Siedem lat baszta czekała na remont po pożarze w 2004 roku / UM Wodzisław
Siedem lat baszta czekała na remont po pożarze w 2004 roku / UM Wodzisław

Stojący samotnie w lesie obiekt od 2004 roku czekał na remont. To właśnie wtedy nieznani sprawcy go podpalili. Mimo, iż ogień spustoszył wieżę, to i tak w tej zrujnowanej postaci pozostał bliski sercu mieszkańców.
- Właśnie dlatego podjęliśmy starania, aby przejąć zabytek na mienie miasta oraz pozyskać fundusze na jego remont.W tym roku udało się pozyskać od Wojewódzkiego Konserwatora Zabytków pierwsze pieniądze - 50 tys. zł na remont ruin. Z budżetu miasta przeznaczyliśmy jeszcze prawie 60 tys. zł i ogłosiliśmy przetarg na I etap prac remontowych – mówi Mieczysław Kieca, prezydent miasta.

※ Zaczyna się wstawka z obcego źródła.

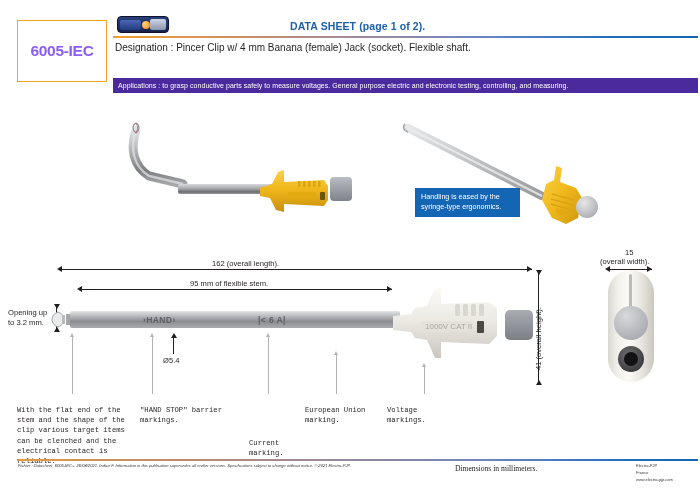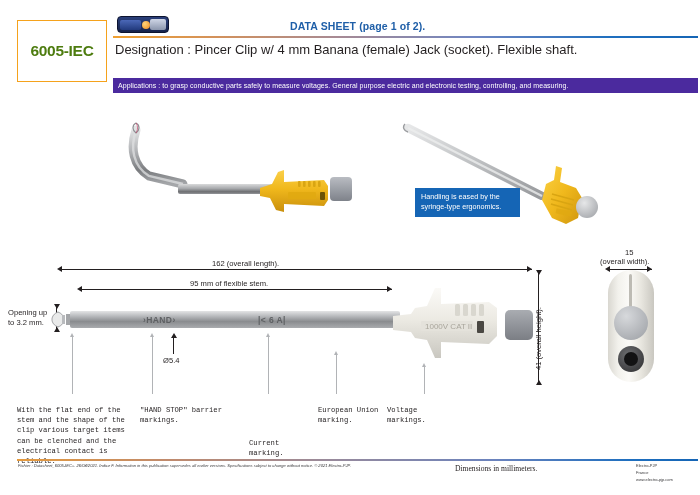--- a/index.html
+++ b/index.html
@@ -1,32 +1,32 @@
 <!DOCTYPE html>
 <html><head>
 <meta charset="utf-8">
 <style>
   html,body{margin:0;padding:0;}
   body{width:700px;height:495px;background:#ffffff;font-family:"Liberation Sans",sans-serif;color:#231f20;overflow:hidden;position:relative;}
   .page{position:relative;width:700px;height:495px;}
 
   
   .ref-box{position:absolute;left:17px;top:20px;width:90px;height:62px;border:1.5px solid #f5a21c;box-sizing:border-box;display:flex;align-items:center;justify-content:center;}
-  .ref-box span{color:#4d7c0f;font-weight:bold;font-size:15.5px;letter-spacing:-0.3px;}
+  .ref-box span{color:#8b5cf6;font-weight:bold;font-size:15.5px;letter-spacing:-0.3px;}
 
   .logo{position:absolute;left:117px;top:16px;width:52px;height:17px;background:linear-gradient(180deg,#2a3f7a 0%,#16224a 100%);border-radius:4px;border:1px solid #0d1430;display:flex;align-items:center;justify-content:space-between;padding:0 2px;box-sizing:border-box;}
   .logo .lchip{width:21px;height:10px;background:linear-gradient(180deg,#4b68b8,#223a7d);border-radius:2px;}
   .logo .ldot{width:8px;height:8px;border-radius:50%;background:radial-gradient(circle at 35% 35%,#ffd37a,#f08a1c);}
   .logo .lchip2{width:16px;height:11px;background:linear-gradient(180deg,#cfd6e6,#8b96ad);border-radius:2px;}
 
   .datasheet-title{position:absolute;left:290px;top:20px;font-size:10.5px;font-weight:bold;color:#1f5fa8;letter-spacing:0.1px;}
 
   .grad-rule{position:absolute;left:113px;top:36px;width:585px;height:2.2px;background:linear-gradient(90deg,#f0a030 0%,#d2915c 18%,#a88a93 38%,#6f86c2 62%,#1f6fbf 85%,#1565b5 100%);}
 
-  .designation{position:absolute;left:115px;top:42px;font-size:13px;color:#231f20;}
+  .designation{position:absolute;left:115px;top:42px;font-size:10px;color:#231f20;}
 
   .apps-bar{position:absolute;left:113px;top:78px;width:585px;height:15px;background:#4b2a9e;display:flex;align-items:center;}
   .apps-bar span{color:#ffffff;font-size:7px;padding-left:5px;letter-spacing:0.05px;}
 
   
   .photo-area{position:absolute;left:0;top:104px;width:700px;height:140px;}
 
   .callout{position:absolute;background:#1565b5;color:#ffffff;font-size:7.2px;line-height:1.45;padding:4px 6px;box-sizing:border-box;}
   .callout.c1{left:175px;top:33px;width:96px;}
   .callout.c2{left:415px;top:72px;width:105px;margin-top:12px;}
@@ -271,21 +271,21 @@
     <div class="leader" style="left:336px;top:106px;height:40px;"></div>
     <div class="leader-head" style="left:333.5px;top:103px;"></div>
 
     <div class="leader" style="left:424px;top:118px;height:28px;"></div>
     <div class="leader-head" style="left:421.5px;top:115px;"></div>
   </div>
 
   <div class="caption" style="left:17px;top:405px;width:118px;">With the flat end of the stem and the shape of the clip various target items can be clenched and the electrical contact is reliable.</div>
   <div class="caption" style="left:140px;top:405px;width:100px;">"HAND STOP" barrier markings.</div>
   <div class="caption" style="left:249px;top:405px;width:48px;margin-top:33px;">Current marking.</div>
-  <div class="caption" style="left:305px;top:405px;width:62px;margin-left:13px;">European Union marking.</div>
+  <div class="caption" style="left:305px;top:405px;width:62px;">European Union marking.</div>
   <div class="caption" style="left:387px;top:405px;width:62px;">Voltage markings.</div>
 
   <div class="foot-rule"></div>
   <div class="foot-fine">Fichier : Datasheet_6005-IEC». 26/04/2021. Indice F. Information in this publication supersedes all earlier versions. Specifications subject to change without notice. © 2021 Electro-PJP.</div>
   <div class="foot-dim">Dimensions in millimeters.</div>
   <div class="foot-addr">
     <div>Electro-PJP</div>
     <div>France</div>
     <div>www.electro-pjp.com</div>
   </div>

Z początkiem listopada ekipa fachowców przystąpiła do prac remontowych. Najpierw ustawiono rusztowania, które pozwoliły na prace wysokościowe. Baszta ma około 20 metrów wysokości. Jej najbardziej zdewastowanym w wyniku pożaru elementem był krenelaż i od niego rozpoczęły się roboty budowlane. Kiedyś ten element baszty miał ułatwić obronę w czasie oblężenia, bowiem w prześwitach między tzw. zębami byli rozlokowani łucznicy. Dzisiaj blanki pełnią rolę typowo dekoracyjną. Budowlańcy wykuli więc nadpalone belki stropowe i rozebrali zniszczoną część krenelaża.

Wszystko musi być prowadzone z największą uwagą i delikatnością, gdyż cegły z rozbiórki zostaną wykorzystane do odbudowania ubytków. W późniejszym czasie ekipy przystąpią do uzupełnienia tynków wewnętrznych, stolarki okiennej i drzwiowej.